- WHAT YOU WILL DO
The response must contain every line below in which "label" appears.

- PROVIDED RECORDS
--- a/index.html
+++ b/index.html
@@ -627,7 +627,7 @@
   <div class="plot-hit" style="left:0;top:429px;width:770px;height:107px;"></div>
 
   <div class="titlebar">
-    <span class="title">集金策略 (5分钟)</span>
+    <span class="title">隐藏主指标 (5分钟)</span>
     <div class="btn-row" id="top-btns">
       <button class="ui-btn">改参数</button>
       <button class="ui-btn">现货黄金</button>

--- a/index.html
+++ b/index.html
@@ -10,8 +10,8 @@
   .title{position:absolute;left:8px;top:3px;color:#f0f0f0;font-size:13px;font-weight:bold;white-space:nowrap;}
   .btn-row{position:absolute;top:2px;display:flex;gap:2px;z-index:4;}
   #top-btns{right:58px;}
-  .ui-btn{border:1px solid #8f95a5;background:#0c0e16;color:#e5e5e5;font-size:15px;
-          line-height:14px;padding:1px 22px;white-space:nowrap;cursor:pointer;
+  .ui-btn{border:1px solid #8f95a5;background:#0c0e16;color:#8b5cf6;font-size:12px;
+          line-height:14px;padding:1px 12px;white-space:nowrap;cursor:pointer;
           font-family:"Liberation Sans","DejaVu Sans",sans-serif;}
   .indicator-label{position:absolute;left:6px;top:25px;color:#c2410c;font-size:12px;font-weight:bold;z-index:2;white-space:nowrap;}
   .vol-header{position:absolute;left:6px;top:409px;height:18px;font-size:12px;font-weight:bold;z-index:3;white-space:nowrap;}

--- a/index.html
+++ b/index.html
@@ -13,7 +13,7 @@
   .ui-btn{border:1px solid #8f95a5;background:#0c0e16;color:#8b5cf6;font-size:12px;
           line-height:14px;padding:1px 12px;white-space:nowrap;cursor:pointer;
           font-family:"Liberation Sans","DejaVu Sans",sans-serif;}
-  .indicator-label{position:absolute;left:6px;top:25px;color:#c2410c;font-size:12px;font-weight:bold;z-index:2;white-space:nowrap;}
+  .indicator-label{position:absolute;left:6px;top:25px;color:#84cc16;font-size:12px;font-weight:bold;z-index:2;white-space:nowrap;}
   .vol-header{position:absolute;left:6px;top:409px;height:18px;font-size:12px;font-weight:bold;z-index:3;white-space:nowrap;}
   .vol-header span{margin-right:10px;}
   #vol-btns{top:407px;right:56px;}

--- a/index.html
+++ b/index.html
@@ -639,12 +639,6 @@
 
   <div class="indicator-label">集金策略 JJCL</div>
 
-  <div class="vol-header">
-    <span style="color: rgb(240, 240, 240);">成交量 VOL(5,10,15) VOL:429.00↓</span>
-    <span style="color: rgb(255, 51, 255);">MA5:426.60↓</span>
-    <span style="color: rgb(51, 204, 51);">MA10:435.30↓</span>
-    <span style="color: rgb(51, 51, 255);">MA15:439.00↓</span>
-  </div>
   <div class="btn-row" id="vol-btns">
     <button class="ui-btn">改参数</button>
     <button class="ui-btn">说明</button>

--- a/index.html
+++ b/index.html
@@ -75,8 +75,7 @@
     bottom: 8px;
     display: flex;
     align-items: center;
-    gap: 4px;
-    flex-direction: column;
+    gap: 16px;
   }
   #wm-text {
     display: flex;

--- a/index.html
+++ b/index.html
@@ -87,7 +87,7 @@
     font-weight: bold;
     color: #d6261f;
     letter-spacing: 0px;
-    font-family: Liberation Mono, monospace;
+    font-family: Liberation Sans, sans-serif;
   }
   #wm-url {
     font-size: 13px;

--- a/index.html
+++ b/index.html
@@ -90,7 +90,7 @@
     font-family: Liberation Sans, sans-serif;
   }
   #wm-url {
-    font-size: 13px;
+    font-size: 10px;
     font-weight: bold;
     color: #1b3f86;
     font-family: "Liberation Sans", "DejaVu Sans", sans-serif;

- RESULT OF THIS TASK
   .indicator-label{position:absolute;left:6px;top:25px;color:#c2410c;font-size:12px;font-weight:bold;z-index:2;white-space:nowrap;}
-  .indicator-label{position:absolute;left:6px;top:25px;color:#c2410c;font-size:12px;font-weight:bold;z-index:2;white-space:nowrap;}
+  .indicator-label{position:absolute;left:6px;top:25px;color:#84cc16;font-size:12px;font-weight:bold;z-index:2;white-space:nowrap;}
   <div class="indicator-label">集金策略 JJCL</div>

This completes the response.